PROVIDED DATA START

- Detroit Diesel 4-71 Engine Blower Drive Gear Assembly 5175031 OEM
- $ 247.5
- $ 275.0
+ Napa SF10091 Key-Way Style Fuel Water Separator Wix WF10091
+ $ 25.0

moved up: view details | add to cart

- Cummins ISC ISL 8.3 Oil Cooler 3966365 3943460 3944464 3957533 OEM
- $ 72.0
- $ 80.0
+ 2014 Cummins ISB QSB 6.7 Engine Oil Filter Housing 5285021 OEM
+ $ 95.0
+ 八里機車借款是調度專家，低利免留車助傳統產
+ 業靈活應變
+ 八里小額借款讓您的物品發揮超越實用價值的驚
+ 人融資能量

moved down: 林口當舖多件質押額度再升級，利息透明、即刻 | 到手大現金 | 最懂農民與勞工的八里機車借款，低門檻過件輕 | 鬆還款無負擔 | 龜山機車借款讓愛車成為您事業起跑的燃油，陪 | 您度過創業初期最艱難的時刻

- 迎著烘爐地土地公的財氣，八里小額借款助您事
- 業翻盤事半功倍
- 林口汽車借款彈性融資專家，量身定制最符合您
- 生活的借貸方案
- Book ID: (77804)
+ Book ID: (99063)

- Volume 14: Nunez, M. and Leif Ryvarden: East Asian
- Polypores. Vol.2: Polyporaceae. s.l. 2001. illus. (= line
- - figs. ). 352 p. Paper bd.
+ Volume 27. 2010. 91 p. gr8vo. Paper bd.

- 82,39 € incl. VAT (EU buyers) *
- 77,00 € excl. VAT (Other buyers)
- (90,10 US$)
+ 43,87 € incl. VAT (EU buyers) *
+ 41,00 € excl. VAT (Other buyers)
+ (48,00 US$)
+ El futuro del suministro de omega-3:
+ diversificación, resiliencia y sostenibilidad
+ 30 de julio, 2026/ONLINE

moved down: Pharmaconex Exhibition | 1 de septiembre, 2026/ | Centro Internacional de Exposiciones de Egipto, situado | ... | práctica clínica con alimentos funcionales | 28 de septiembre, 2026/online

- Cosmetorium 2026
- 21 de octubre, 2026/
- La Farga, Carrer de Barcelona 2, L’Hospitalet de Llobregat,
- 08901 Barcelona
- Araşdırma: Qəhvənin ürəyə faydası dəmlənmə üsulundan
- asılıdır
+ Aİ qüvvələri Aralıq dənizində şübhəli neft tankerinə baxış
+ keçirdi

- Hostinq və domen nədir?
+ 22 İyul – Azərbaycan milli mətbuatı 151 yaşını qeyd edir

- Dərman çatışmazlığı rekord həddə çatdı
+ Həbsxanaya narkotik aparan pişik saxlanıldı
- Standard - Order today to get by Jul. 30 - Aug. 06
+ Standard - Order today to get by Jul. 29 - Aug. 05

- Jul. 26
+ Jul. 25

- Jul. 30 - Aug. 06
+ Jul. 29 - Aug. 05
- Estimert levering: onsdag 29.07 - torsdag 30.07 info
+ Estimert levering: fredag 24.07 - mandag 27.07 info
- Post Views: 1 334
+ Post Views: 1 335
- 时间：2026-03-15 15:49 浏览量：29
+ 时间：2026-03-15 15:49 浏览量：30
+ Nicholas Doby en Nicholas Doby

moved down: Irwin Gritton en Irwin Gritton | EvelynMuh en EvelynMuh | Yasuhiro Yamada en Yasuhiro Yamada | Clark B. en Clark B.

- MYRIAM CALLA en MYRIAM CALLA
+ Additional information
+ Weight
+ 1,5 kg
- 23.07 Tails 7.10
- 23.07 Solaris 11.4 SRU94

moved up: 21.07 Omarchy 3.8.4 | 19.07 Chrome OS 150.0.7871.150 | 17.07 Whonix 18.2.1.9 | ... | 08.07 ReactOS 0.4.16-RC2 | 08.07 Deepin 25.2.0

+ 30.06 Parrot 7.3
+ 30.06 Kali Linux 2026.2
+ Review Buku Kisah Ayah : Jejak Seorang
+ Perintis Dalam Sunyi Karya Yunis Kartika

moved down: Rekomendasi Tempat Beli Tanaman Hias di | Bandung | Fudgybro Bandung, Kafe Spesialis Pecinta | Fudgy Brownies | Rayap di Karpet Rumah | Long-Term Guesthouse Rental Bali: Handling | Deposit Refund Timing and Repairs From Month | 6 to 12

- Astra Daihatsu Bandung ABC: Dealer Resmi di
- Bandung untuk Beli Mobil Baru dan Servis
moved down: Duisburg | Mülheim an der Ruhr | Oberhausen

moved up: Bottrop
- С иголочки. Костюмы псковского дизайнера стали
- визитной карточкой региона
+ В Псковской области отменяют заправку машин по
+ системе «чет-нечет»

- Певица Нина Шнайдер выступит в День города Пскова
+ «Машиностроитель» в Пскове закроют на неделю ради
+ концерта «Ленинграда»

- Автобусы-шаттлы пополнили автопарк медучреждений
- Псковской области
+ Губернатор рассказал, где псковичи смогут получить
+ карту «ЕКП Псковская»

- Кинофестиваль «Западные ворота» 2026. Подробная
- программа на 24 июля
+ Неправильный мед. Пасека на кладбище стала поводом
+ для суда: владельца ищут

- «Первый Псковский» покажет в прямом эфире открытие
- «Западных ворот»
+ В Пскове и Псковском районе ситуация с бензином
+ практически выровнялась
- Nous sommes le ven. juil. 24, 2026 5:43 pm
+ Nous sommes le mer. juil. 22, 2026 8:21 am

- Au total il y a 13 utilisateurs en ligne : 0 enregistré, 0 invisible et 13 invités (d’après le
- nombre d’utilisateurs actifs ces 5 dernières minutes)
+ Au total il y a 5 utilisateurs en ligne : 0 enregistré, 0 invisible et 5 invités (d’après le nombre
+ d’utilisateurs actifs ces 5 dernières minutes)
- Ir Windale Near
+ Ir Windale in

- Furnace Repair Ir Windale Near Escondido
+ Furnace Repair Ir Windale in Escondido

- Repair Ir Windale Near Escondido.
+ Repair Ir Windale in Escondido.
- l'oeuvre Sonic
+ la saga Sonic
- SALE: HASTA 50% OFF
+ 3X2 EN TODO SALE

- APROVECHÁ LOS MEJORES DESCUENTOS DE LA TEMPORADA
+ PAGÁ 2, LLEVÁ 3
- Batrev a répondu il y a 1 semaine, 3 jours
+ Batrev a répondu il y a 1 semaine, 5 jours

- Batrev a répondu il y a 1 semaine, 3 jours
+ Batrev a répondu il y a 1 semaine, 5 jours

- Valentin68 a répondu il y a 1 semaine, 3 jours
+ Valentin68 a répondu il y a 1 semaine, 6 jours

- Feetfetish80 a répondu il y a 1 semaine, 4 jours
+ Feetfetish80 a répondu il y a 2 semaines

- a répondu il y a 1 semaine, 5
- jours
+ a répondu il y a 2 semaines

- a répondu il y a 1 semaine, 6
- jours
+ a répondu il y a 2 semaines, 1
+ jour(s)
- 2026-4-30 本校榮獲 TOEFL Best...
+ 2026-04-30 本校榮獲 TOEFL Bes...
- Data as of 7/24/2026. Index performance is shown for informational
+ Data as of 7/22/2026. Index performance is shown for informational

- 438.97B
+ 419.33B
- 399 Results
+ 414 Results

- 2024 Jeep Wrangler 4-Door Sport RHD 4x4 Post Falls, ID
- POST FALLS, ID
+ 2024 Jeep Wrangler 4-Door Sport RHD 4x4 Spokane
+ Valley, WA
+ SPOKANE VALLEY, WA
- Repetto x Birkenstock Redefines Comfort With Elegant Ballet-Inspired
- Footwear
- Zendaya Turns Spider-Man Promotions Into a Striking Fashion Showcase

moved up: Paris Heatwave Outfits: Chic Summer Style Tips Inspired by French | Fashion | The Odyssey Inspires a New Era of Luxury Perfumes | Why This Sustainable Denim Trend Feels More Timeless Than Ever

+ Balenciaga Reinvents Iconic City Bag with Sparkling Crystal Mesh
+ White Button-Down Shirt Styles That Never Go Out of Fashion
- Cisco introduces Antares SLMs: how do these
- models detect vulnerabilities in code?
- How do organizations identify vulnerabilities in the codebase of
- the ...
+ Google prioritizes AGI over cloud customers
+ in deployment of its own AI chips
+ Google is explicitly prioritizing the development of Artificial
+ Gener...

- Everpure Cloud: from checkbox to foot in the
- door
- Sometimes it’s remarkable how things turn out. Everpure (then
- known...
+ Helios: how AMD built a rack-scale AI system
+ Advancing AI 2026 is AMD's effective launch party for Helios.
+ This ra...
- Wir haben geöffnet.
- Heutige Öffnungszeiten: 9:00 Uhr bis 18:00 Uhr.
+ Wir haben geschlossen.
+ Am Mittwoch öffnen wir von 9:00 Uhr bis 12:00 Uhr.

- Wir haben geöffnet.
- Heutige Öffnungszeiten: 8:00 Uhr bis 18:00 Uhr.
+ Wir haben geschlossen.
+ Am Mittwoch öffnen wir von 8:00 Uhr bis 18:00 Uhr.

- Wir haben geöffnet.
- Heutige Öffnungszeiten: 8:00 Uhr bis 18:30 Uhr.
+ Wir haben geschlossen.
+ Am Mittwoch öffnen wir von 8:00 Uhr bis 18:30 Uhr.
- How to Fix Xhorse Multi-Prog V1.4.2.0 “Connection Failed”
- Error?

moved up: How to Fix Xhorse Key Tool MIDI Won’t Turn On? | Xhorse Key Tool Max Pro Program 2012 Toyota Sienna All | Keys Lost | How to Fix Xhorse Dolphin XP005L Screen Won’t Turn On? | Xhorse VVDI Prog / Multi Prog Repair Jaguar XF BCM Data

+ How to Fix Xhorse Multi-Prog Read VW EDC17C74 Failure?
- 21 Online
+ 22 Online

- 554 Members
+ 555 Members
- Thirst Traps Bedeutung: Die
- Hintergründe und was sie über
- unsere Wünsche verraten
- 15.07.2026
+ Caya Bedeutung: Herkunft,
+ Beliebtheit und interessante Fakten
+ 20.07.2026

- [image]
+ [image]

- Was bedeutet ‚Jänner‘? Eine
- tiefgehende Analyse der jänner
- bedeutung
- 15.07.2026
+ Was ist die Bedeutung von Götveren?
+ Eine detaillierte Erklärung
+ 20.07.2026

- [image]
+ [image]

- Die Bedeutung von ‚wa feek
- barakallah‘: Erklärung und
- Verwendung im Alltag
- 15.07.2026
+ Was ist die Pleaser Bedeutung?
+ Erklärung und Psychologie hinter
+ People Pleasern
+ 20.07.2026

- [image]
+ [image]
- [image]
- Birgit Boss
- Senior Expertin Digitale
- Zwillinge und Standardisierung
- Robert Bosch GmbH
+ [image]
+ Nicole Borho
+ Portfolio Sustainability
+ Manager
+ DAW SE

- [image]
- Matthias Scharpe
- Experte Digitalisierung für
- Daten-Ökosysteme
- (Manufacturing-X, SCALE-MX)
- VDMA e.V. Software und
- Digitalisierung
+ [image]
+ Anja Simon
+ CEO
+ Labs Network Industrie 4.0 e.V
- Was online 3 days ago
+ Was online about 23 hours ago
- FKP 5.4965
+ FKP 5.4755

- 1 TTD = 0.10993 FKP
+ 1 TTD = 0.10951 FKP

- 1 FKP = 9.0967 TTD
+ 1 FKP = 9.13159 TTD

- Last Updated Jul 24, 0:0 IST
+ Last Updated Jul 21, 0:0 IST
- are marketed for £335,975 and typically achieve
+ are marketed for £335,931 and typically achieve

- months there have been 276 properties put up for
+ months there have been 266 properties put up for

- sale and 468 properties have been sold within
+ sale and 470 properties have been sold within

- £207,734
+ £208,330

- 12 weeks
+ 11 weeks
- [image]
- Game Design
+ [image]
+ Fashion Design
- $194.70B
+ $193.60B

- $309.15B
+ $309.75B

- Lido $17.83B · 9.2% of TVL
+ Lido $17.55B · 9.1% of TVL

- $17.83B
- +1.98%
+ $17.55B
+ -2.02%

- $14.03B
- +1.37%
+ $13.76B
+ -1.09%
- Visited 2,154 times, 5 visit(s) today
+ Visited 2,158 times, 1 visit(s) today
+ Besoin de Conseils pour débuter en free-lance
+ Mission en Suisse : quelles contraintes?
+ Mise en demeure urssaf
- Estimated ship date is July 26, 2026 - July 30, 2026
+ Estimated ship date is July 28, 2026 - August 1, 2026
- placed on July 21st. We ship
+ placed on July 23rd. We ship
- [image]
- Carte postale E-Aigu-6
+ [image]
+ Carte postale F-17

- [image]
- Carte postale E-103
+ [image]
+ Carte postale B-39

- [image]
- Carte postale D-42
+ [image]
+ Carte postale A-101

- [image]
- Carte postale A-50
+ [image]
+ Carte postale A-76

PROVIDED DATA END

▶ **INSTRUCTIONS TO FOLLOW**
Look for the line with "en demeure urssaf" in the records above. Repeat it and each line after it exactly.

▶ **EXERCISE RESPONSE**
+ Mise en demeure urssaf
- Estimated ship date is July 26, 2026 - July 30, 2026
+ Estimated ship date is July 28, 2026 - August 1, 2026
- placed on July 21st. We ship
+ placed on July 23rd. We ship
- [image]
- Carte postale E-Aigu-6
+ [image]
+ Carte postale F-17

- [image]
- Carte postale E-103
+ [image]
+ Carte postale B-39

- [image]
- Carte postale D-42
+ [image]
+ Carte postale A-101

- [image]
- Carte postale A-50
+ [image]
+ Carte postale A-76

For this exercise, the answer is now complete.